Tuesday, June 16, 2009

Bureau of Reclamation gets it wrong by rushing to approve Lake Roosevelt drawdown

Federal agency dismisses concerns over climate change impacts to Columbia River, cost to taxpayers and ratepayers, toxins and public health, water future


Contacts: 

Spokane - Today the Center for Environmental Law & Policy (CELP), Columbia Riverkeeper (CRK), and Sierra Club expressed opposition to the U.S. Bureau of Reclamation's (Bureau) decision to approve taking more water from the Columbia River stored behind Grand Coulee Dam to expand the Columbia Basin Project.


"The Bureau dismissed the need for careful analysis in its rush to divert more water from the Columbia River," said Rachael Paschal Osborn, director of the CELP. "With water scarce and a changing climate, this is not 'change we can believe in.'"


On December 1, 2008, CELP and Columbia Riverkeepers represented by Crag Law Center filed suit in federal district court challenging the US Bureau of Reclamation's proposal to allocate water from the Columbia River without first completing adequate environmental analysis as required by the National Environmental Policy Act.  The Bureau then undertook an environmental assessment, concluding on June 12 that taking more water from the River would have no impacts.  The legal challenge to the Bureau's management of Grand Coulee Dam - with its implications for water in the West - remains in federal court.

Five main issues raised in public comment and legal challenges to the Bureau's Lake Roosevelt drawdown are:

  • the effect of climate change on depleting Columbia River flows, especially during summer months when demand is highest;

  • the public health and environmental effects of lowering water levels and exposing 100 million tons of toxic slag deposited on the bed and banks of Lake Roosevelt by a zinc smelter located in Trail, B.C., just north of the U.S.-Canada border;

  • impacts of water diversions on river flows needed by migrating salmon;

  • the cumulative effects of the Drawdown when combined with other proposals for new dams and water projects that propose to divert water from the Columbia River (e.g., Lower Crab Creek, Odessa Subarea); and

  • the costs to taxpayers and ratepayers associated with expansion of the Columbia Basin Project, the nation's largest and most heavily subsidized all-federal reclamation project.

"Water in the West is precious. Given the uncertainties that climate change poses to our hydrologic systems and future water availability, large-scale water projects need careful scientific and economic anaysis," said Llyn Doremus of Sierra Club's Cascade Chapter.  "The Bureau needs to openly and thoroughly disclose the costs and impacts of taking more water from the Columbia River."  
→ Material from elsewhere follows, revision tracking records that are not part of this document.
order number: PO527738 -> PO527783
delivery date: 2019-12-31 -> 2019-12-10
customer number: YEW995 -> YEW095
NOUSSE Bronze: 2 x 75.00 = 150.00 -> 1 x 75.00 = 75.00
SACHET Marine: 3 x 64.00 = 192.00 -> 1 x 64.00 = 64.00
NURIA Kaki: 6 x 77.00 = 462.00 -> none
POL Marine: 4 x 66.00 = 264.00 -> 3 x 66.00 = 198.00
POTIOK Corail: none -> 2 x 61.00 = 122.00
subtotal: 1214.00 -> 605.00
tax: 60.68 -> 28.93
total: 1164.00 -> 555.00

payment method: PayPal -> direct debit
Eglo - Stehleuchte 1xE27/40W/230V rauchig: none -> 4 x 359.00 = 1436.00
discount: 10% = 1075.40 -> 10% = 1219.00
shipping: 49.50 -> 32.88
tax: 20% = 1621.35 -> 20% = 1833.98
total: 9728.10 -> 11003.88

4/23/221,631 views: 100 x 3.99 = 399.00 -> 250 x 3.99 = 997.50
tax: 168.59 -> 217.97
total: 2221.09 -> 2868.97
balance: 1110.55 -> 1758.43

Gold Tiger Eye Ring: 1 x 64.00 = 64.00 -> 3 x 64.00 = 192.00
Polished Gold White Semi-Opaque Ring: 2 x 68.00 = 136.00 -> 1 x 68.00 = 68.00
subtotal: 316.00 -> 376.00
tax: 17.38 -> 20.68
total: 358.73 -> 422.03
The Bureau's Lake Roosevelt Drawdown is the latest salvo in a 50-year effort by the Bureau to expand irrigation to the 1-million acre Columbia Basin Project (CBP), authorized by Congress during the depression and best known for Grand Coulee Dam.  The CBP, the nation's largest all-federal irrigation project, is a bellweather for national policy on water policy and agriculture. 

"Columbia Riverkeeper regularly comments on federal agency decisions, but the Bureau's short-sighted review of the science here is striking," said Columbia Riverkeeper's Executive Director Brett VandenHeuvel.  "Given the size and scope of the Lake Roosevelt Drawdown Project, the public deserves meaningful environmental review that discloses the serious environmental impacts posed by the Bureau's decision."


Additional Background:

The U.S. Bureau of Reclamation operates Grand Coulee Dam, which creates the reservoir and the electrical power to pump water to the Columbia Basin Project, one of the largest federal irrigation projects in the nation.  Although the original boundaries of the Project encompassed about 1.1 million acres, only 640,000 acres are served by the Bureau.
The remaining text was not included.